Apart from the pictures, every entry below must be given again exactly.

Working data:
----
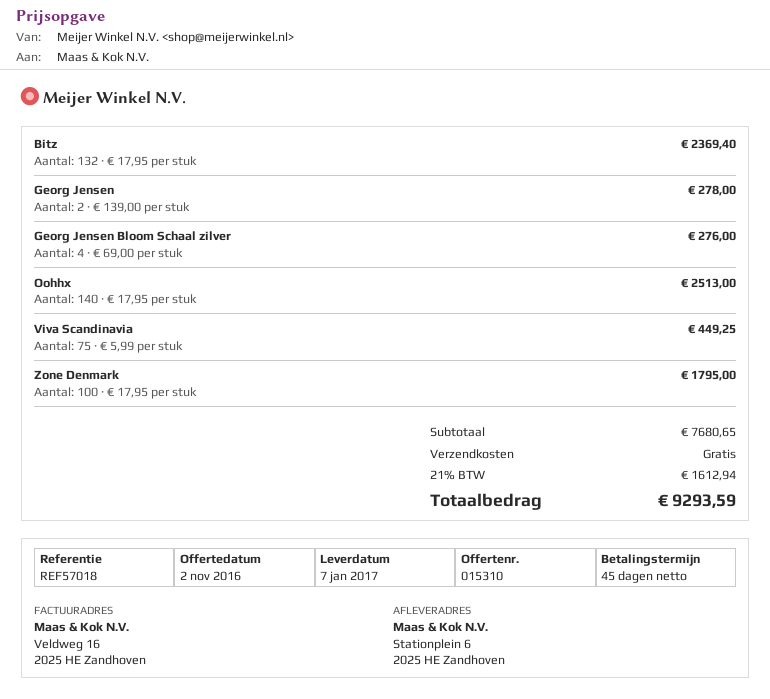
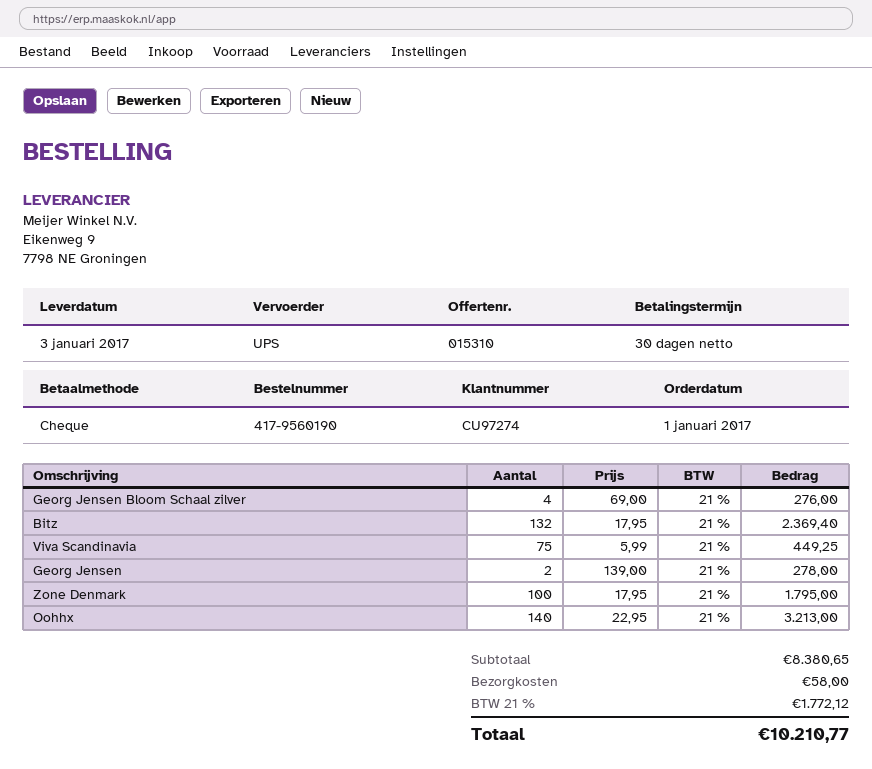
delivery date: 2017-01-07 -> 2017-01-03
payment terms: 45 days -> 30 days
Oohhx: 140 x 17.95 = 2513.00 -> 140 x 22.95 = 3213.00
subtotal: 7680.65 -> 8380.65
shipping: 0.00 -> 58.00
tax: 21% = 1612.94 -> 21% = 1772.12
total: 9293.59 -> 10210.77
----
The answer:
delivery date: 2017-01-07 -> 2017-01-03
payment terms: 45 days -> 30 days
Oohhx: 140 x 17.95 = 2513.00 -> 140 x 22.95 = 3213.00
subtotal: 7680.65 -> 8380.65
shipping: 0.00 -> 58.00
tax: 21% = 1612.94 -> 21% = 1772.12
total: 9293.59 -> 10210.77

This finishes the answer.